Priors for Bernoulli GLMM


I am looking for a good resource/a tutorial on building informative priors - I have data consisting of Presence/Absence outcomes for a certain bacteria. I have two different types of sample types and am interested in evaluating whether this bacteria is more likely to appear in one sample than the other. I have access to data that could help me build an informative prior for the intercept but I’m 1. not sure on the exact steps for doing this and 2. would like to be able to point to a (preferably) well-regarded academic work as the basis for my methodology. I apologize if this is a simple question or if this has been answered elsewhere - I’ve been looking but can’t seem to find a paper or tutorial that goes in depth on using other data to build informative priors.
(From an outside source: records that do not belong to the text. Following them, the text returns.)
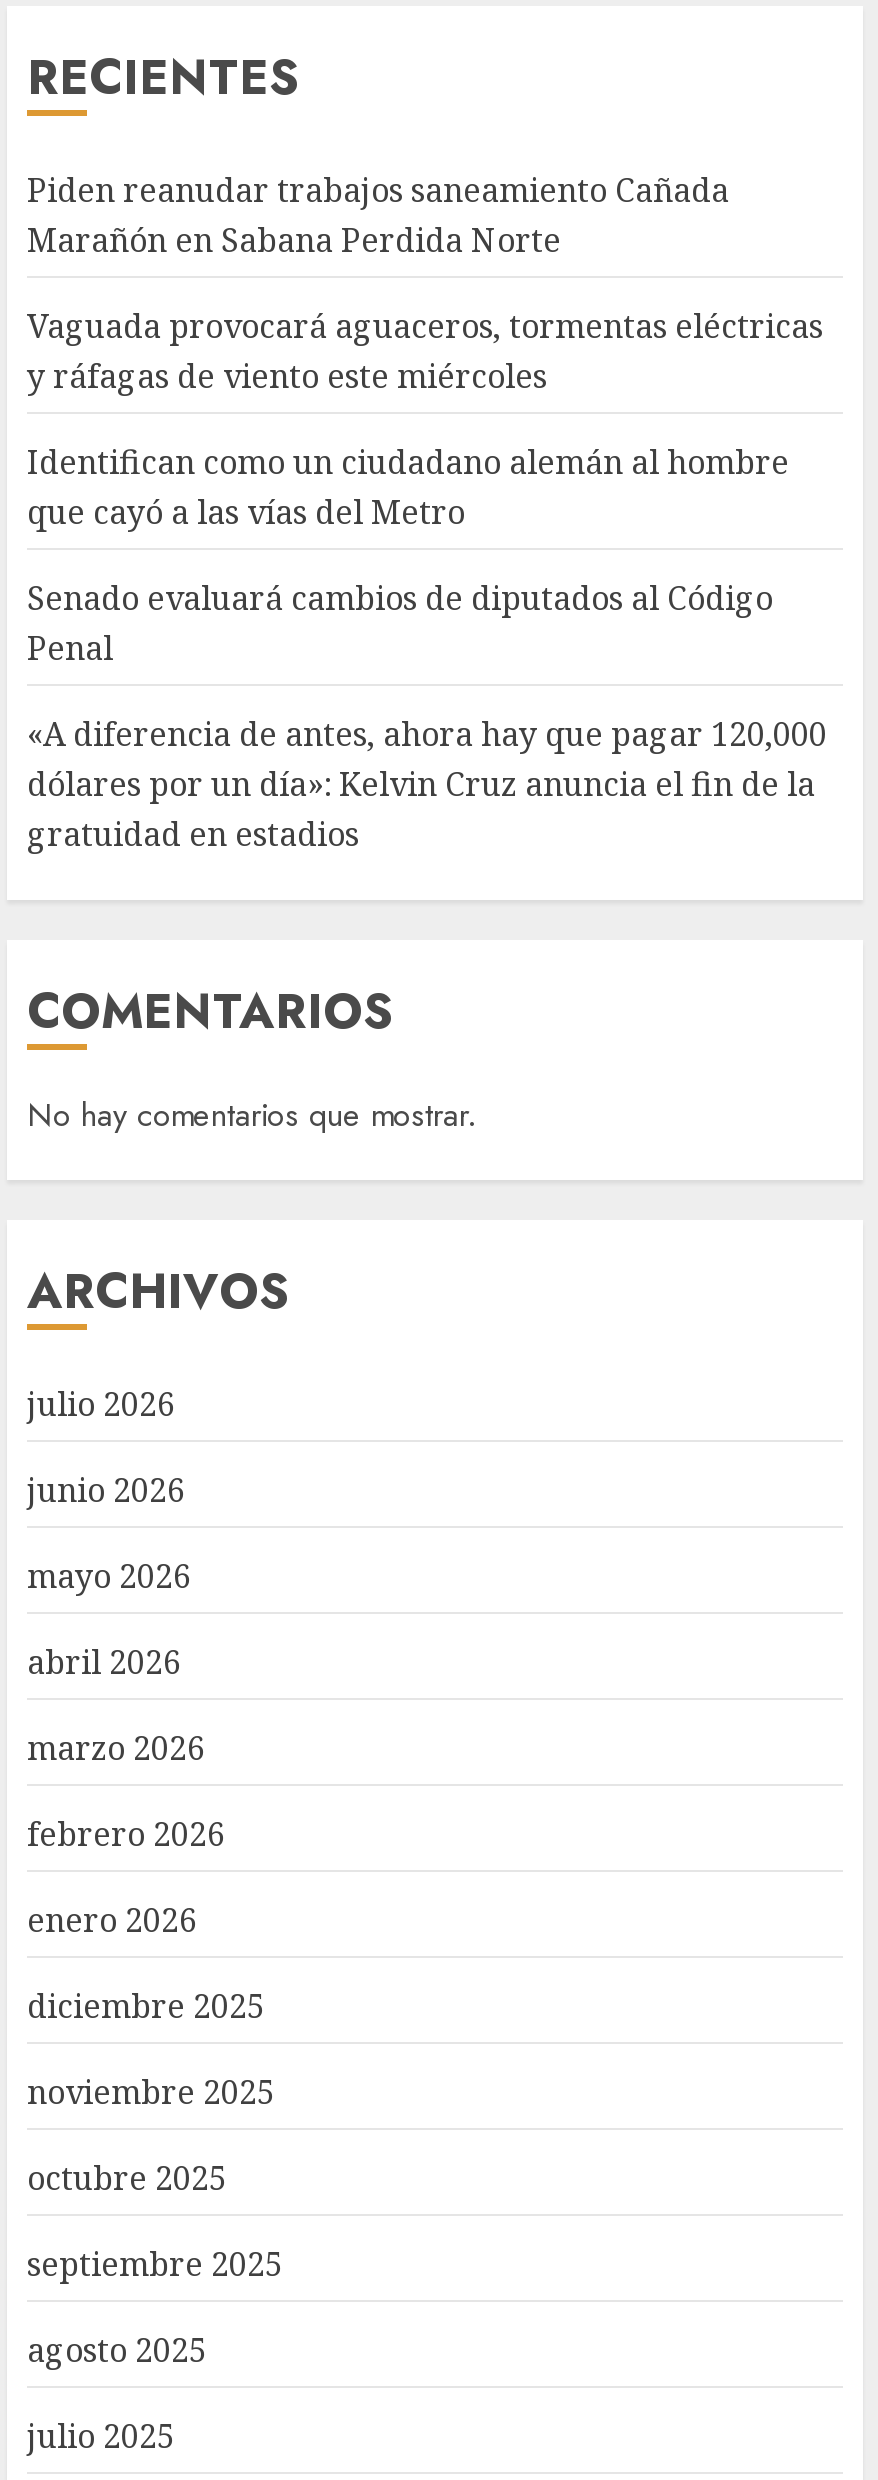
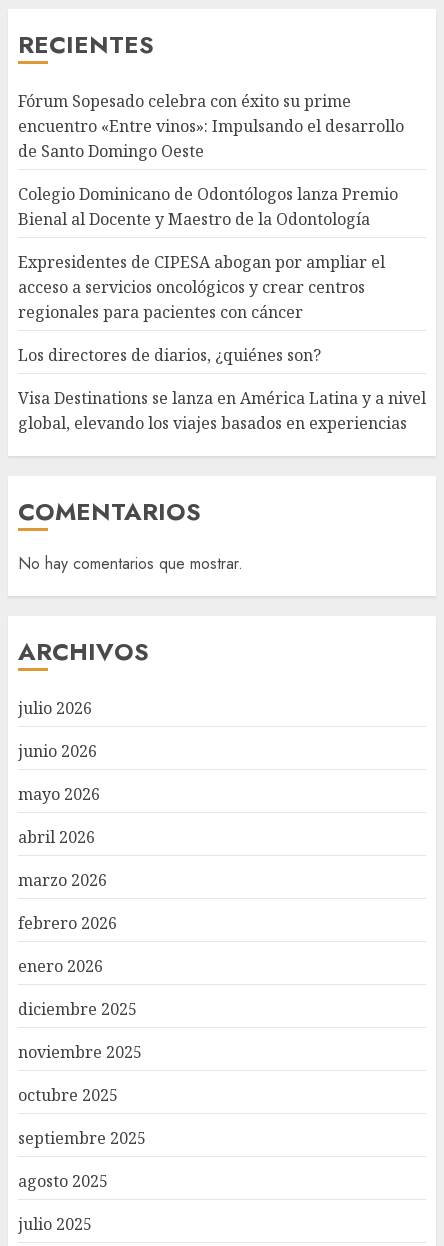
- Piden reanudar trabajos saneamiento Cañada
- Marañón en Sabana Perdida Norte
+ Fórum Sopesado celebra con éxito su prime
+ encuentro «Entre vinos»: Impulsando el desarrollo
+ de Santo Domingo Oeste

- Vaguada provocará aguaceros, tormentas eléctricas
- y ráfagas de viento este miércoles
+ Colegio Dominicano de Odontólogos lanza Premio
+ Bienal al Docente y Maestro de la Odontología

- Identifican como un ciudadano alemán al hombre
- que cayó a las vías del Metro
+ Expresidentes de CIPESA abogan por ampliar el
+ acceso a servicios oncológicos y crear centros
+ regionales para pacientes con cáncer

- Senado evaluará cambios de diputados al Código
- Penal
+ Los directores de diarios, ¿quiénes son?

- «A diferencia de antes, ahora hay que pagar 120,000
- dólares por un día»: Kelvin Cruz anuncia el fin de la
- gratuidad en estadios
+ Visa Destinations se lanza en América Latina y a nivel
+ global, elevando los viajes basados en experiencias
I’m pretty new to the Bayesian world so please also point out if there’s something majorly wrong in my understanding of the above. Any help, guidance, or advice would be greatly appreciated!


Hi. Do you have some example or simulated data? And do you already have a model in mind? Are you using R or python? There are a few R packages like rstanarm, brms, and rstan that can run models like this.

Hello, thank you for taking the time to help me. I’m using the brms package in R -

The data consists of binary outcomes (present/absent) from cultured environmental samples. At each sampling location, multiple environmental samples were taken and the question of interest is whether certain environmental substrates yield higher rates of this organism than others. Therefore the model would be a GLMM, with presence/absence of the organism as the explanatory variable, sample type as the explanatory and sampling location as the grouping factor/random effect. I have access to a broad survey across a larger sampling region which would be helpful in determining an informative prior on the intercept (i.e - the baseline chance of getting a positive result from a generic sample) but I’m not sure how to translate that into a prior. I was wondering whether any resources or tutorial existed for crafting informative priors from prior analyses (most resources I’ve found just mention that its possible rather than detail the process)

I can generate data if that would be helpful in visualizing the issue though - just let me know if that’s needed for this type of question

I don’t think there are particular tutorials on choosing priors unless someone else has done a similar project to yours. The priors usually come from domain knowledge. That said the default priors in brms are a good starting point and you could get the model up and running just to see what it looks like.

My workflow for priors is:
Plot the data

Run a model with slightly informative priors (but know what those are)

Use some combination of looking at the date, previous research, expert opinion, field notes etc to set priors (and note in the R script what the prior means and it’s source)

Run a new model with the more informed priors.

Go back and simulated data, run the better model and check to make sure I can recover my parameters Some folks do this first, I get impatient and want to look at my data. It’s better to do this first. Really way better to do this first.

If the model with the simulated data fails then check the assumptions we made about the model.

I’ll write up a brief example from our riparian habitat model.

Thank you for your detailed answer! When you say recover your parameters - do you mean the parameters you used to simulate the data? I’m at the simulation stage but I think I’ve gotten a bit lost in what to do next in the process. I’d definitely be interested in the example you mention if you wouldn’t mind taking up more of your time to write it up!

Yes the parameters used to simulated the data. So if in my simulated data I have something like depth to ground water predicts tree productivity and I have depth to ground set at 0.5 per unit of productivity, my 50% uncertainty intervals should include 0.5 for that predictor. If not it’s likely my model is messed up.

Over here Stan simple model for pharmacokinetics @martinmodrak talks about another way to set priors if you are missing domain knowledge.